Module to implement the passing of the first shared state.

TODO remove after all savings have been factored out, if not needed anymore.

`AggPassOnResults`

Mixin to pass on the first shared state.

Source code in fedpydeseq2/core/utils/pass_on_results.py

class AggPassOnResults:
    """Mixin to pass on the first shared state."""

    results: dict | None

    @remote
    @log_remote
    def pass_on_results(self, shared_states: list[dict]) -> dict:
        """Pass on the shared state.

        This method simply returns the first shared state.

        Parameters
        ----------
        shared_states : list
            List of shared states.

        Returns
        -------
        dict : The first shared state.
        """
        results = shared_states[0]
        # This is an ugly way to save the results for the simulation mode.
        # In simulation mode, we will look at the results attribute of the class
        # to get the results.
        # In the real mode, we will download the last shared state.
        self.results = results
        return results

`pass_on_results(shared_states)`

Pass on the shared state.

This method simply returns the first shared state.

Parameters:

Name	Type	Description	Default
`shared_states`	`list`	List of shared states.	required

Returns:

Name	Type	Description
`dict`	`The first shared state.`

Source code in fedpydeseq2/core/utils/pass_on_results.py

@remote
@log_remote
def pass_on_results(self, shared_states: list[dict]) -> dict:
    """Pass on the shared state.

    This method simply returns the first shared state.

    Parameters
    ----------
    shared_states : list
        List of shared states.

    Returns
    -------
    dict : The first shared state.
    """
    results = shared_states[0]
    # This is an ugly way to save the results for the simulation mode.
    # In simulation mode, we will look at the results attribute of the class
    # to get the results.
    # In the real mode, we will download the last shared state.
    self.results = results
    return results

`pipe_steps`

`aggregation_step(aggregation_method, train_data_nodes, aggregation_node, input_shared_states, round_idx, description='', clean_models=True, method_params=None)`

Perform an aggregation step of the federated learning strategy.
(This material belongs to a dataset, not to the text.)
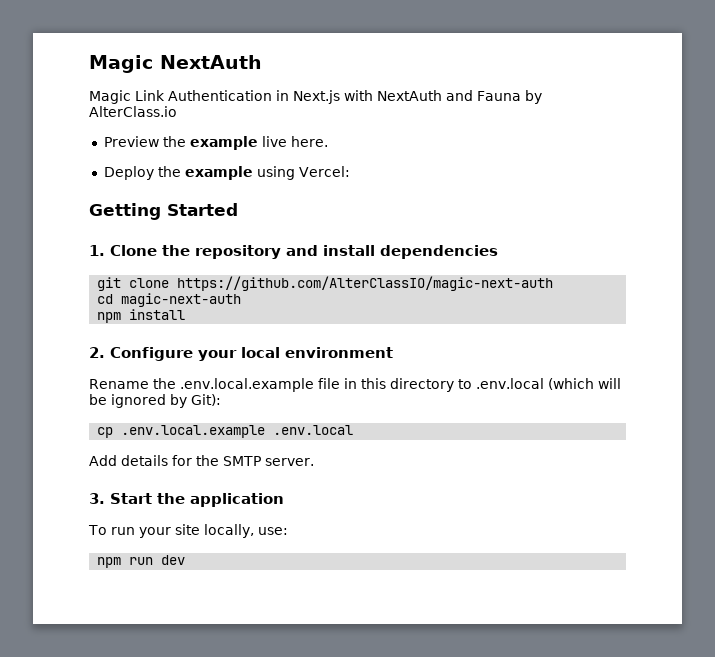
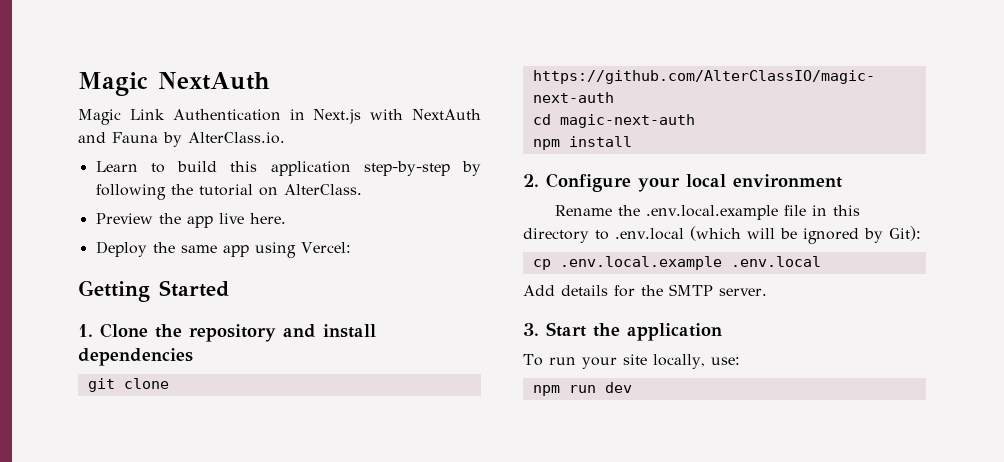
[89,106,177,117] AlterClass.io -> [188,132,285,144] [95,161,481,176] [95,184,362,200] AlterClass.io. // Learn to build this application step-by-step by following the tutorial on AlterClass.
[189,136,258,150] example -> [186,216,213,228] app
[184,166,253,180] example -> [180,245,249,257] same app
Used as a wrapper to execute an aggregation method on the data of each organization.

Parameters:

Name	Type	Description	Default
`aggregation_method`	`Callable`	Method to be executed on the shared states.	required
`train_data_nodes`	`list`	List of TrainDataNode.	required
`aggregation_node`	`AggregationNode`	Aggregation node.	required
`input_shared_states`	`list`	List of shared states to be aggregated.	required
`round_idx`	`int`	Round index.	required
`description`	`str`	Description of the algorithm.	`''`
`clean_models`	`bool`	Whether to clean the models after the computation.	`True`
`method_params`	`dict`	Optional keyword arguments to be passed to the aggregation method.	`None`

Returns:

Name	Type	Description
	`SharedStateRef`	A shared state containing the results of the aggregation.
`round_idx`	`int`	Round index incremented by 1

Source code in fedpydeseq2/core/utils/pipe_steps.py

def aggregation_step(
    aggregation_method: Callable,
    train_data_nodes: list[TrainDataNode],
    aggregation_node: AggregationNode,
    input_shared_states: list[SharedStateRef],
    round_idx: int,
    description: str = "",
    clean_models: bool = True,
    method_params: dict | None = None,
) -> tuple[SharedStateRef, int]:
    """Perform an aggregation step of the federated learning strategy.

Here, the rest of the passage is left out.